Your reply should consist of one number: how many lines below contain "accepted".
Data for this task section start
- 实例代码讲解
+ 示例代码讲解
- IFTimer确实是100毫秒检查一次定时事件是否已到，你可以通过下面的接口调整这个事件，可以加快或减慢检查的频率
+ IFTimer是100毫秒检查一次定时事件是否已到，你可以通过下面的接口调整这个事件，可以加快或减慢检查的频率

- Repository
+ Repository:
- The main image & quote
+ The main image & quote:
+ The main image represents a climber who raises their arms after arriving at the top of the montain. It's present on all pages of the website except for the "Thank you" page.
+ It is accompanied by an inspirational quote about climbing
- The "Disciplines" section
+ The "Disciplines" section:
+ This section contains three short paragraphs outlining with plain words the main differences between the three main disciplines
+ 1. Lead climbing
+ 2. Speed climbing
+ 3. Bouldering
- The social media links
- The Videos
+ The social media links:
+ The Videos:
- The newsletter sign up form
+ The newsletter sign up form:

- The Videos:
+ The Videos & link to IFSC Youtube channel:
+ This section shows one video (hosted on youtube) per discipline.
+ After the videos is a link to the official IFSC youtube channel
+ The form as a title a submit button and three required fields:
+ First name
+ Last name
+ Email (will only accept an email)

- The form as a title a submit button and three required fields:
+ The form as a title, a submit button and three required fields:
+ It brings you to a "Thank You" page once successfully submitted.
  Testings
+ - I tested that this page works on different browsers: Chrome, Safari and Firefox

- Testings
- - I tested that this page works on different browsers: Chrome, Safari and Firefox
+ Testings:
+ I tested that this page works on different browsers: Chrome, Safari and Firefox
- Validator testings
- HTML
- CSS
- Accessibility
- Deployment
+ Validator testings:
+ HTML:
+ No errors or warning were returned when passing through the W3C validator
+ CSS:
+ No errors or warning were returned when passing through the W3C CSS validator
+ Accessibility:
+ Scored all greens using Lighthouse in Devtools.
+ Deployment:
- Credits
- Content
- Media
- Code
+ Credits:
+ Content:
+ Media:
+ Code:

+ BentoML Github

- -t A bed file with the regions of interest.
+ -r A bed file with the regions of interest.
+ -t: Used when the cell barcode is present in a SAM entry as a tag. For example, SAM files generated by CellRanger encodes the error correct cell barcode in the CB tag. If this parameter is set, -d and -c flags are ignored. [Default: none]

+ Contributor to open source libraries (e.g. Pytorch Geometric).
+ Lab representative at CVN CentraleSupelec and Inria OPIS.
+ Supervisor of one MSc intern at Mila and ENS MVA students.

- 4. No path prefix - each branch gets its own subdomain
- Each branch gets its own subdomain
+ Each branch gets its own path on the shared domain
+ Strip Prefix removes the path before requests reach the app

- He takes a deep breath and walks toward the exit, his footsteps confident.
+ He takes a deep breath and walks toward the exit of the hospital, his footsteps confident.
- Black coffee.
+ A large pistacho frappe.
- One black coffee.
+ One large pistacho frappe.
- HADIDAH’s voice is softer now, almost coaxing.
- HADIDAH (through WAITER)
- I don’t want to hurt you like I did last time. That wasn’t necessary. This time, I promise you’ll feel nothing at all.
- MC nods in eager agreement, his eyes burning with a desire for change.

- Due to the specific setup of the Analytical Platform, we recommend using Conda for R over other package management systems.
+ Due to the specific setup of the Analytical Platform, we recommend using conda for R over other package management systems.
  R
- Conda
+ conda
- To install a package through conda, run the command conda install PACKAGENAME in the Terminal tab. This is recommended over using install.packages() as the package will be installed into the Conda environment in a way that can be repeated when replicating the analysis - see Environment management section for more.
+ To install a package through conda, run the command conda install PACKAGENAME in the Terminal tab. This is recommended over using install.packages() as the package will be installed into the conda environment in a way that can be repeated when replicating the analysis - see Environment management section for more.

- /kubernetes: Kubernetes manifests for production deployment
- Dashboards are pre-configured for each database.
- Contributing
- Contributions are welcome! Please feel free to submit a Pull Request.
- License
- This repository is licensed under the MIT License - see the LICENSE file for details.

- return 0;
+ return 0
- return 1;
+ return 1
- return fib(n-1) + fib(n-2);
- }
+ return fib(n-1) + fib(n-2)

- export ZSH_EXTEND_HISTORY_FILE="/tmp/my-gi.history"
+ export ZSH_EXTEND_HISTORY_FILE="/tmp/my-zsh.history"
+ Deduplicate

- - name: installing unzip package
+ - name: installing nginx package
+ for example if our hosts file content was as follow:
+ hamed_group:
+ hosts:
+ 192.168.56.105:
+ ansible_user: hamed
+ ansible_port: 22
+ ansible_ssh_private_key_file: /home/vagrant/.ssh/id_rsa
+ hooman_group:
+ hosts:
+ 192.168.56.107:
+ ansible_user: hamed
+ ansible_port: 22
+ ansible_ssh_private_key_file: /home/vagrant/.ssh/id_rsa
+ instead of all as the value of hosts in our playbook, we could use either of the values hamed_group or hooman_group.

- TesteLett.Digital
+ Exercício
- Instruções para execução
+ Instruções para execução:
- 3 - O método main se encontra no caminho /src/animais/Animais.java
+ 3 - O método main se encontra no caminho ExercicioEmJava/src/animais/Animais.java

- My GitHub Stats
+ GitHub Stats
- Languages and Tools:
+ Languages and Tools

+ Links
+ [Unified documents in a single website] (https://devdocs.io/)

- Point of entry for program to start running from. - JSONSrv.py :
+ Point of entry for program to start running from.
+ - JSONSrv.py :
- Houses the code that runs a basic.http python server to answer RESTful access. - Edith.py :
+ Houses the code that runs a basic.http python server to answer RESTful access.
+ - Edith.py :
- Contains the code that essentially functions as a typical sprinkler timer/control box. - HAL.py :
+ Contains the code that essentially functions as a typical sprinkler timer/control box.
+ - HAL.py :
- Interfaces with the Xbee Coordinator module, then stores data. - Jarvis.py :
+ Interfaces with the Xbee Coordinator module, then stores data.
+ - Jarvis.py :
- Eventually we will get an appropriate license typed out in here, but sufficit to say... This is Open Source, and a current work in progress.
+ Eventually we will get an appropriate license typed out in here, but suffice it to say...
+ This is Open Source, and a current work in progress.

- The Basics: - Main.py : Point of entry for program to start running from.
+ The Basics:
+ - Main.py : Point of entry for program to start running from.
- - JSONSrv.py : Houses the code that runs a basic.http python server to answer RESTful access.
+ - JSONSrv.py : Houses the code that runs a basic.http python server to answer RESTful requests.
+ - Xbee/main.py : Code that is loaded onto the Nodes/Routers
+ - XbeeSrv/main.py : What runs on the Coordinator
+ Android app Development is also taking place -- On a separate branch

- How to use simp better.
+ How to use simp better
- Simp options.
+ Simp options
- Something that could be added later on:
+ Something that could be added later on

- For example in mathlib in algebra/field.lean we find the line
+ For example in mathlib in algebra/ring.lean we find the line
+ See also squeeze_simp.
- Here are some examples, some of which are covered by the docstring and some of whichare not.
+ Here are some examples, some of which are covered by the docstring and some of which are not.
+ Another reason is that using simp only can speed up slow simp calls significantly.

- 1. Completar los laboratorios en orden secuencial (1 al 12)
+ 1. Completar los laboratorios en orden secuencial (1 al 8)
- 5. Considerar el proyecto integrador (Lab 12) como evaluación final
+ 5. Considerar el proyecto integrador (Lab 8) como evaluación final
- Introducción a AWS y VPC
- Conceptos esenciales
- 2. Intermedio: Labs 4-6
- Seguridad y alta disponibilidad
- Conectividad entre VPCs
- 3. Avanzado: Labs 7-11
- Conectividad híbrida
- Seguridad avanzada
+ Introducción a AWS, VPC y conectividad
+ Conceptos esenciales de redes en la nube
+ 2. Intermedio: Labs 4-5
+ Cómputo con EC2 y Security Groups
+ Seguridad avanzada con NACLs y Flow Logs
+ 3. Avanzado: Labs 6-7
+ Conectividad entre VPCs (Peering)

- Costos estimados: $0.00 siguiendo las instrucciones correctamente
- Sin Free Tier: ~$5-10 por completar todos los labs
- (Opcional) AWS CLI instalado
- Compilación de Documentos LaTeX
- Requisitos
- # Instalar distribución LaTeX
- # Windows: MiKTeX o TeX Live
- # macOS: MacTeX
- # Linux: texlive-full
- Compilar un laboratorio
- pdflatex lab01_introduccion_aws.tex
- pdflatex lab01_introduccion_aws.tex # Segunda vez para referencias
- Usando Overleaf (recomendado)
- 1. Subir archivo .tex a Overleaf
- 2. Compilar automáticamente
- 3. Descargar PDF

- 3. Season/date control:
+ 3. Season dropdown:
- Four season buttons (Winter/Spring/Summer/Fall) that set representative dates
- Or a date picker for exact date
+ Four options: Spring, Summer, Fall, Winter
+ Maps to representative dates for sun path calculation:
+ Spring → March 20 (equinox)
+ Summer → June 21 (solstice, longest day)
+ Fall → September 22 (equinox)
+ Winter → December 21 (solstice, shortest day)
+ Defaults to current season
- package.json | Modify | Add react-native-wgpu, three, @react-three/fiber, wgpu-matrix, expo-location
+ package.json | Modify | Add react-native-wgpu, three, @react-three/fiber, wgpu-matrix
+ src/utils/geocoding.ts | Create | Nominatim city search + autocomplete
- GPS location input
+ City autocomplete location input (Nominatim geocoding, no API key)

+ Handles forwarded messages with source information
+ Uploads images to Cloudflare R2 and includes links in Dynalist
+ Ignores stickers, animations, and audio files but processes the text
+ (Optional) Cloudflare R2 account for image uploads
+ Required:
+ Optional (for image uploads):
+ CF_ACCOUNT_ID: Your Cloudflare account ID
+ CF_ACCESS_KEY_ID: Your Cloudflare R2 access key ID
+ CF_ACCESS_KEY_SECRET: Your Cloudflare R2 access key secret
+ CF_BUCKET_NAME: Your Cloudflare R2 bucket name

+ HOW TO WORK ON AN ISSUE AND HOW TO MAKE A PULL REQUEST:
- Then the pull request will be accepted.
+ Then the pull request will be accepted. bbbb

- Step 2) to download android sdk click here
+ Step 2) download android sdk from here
Data for this task section end
- _Response_:
2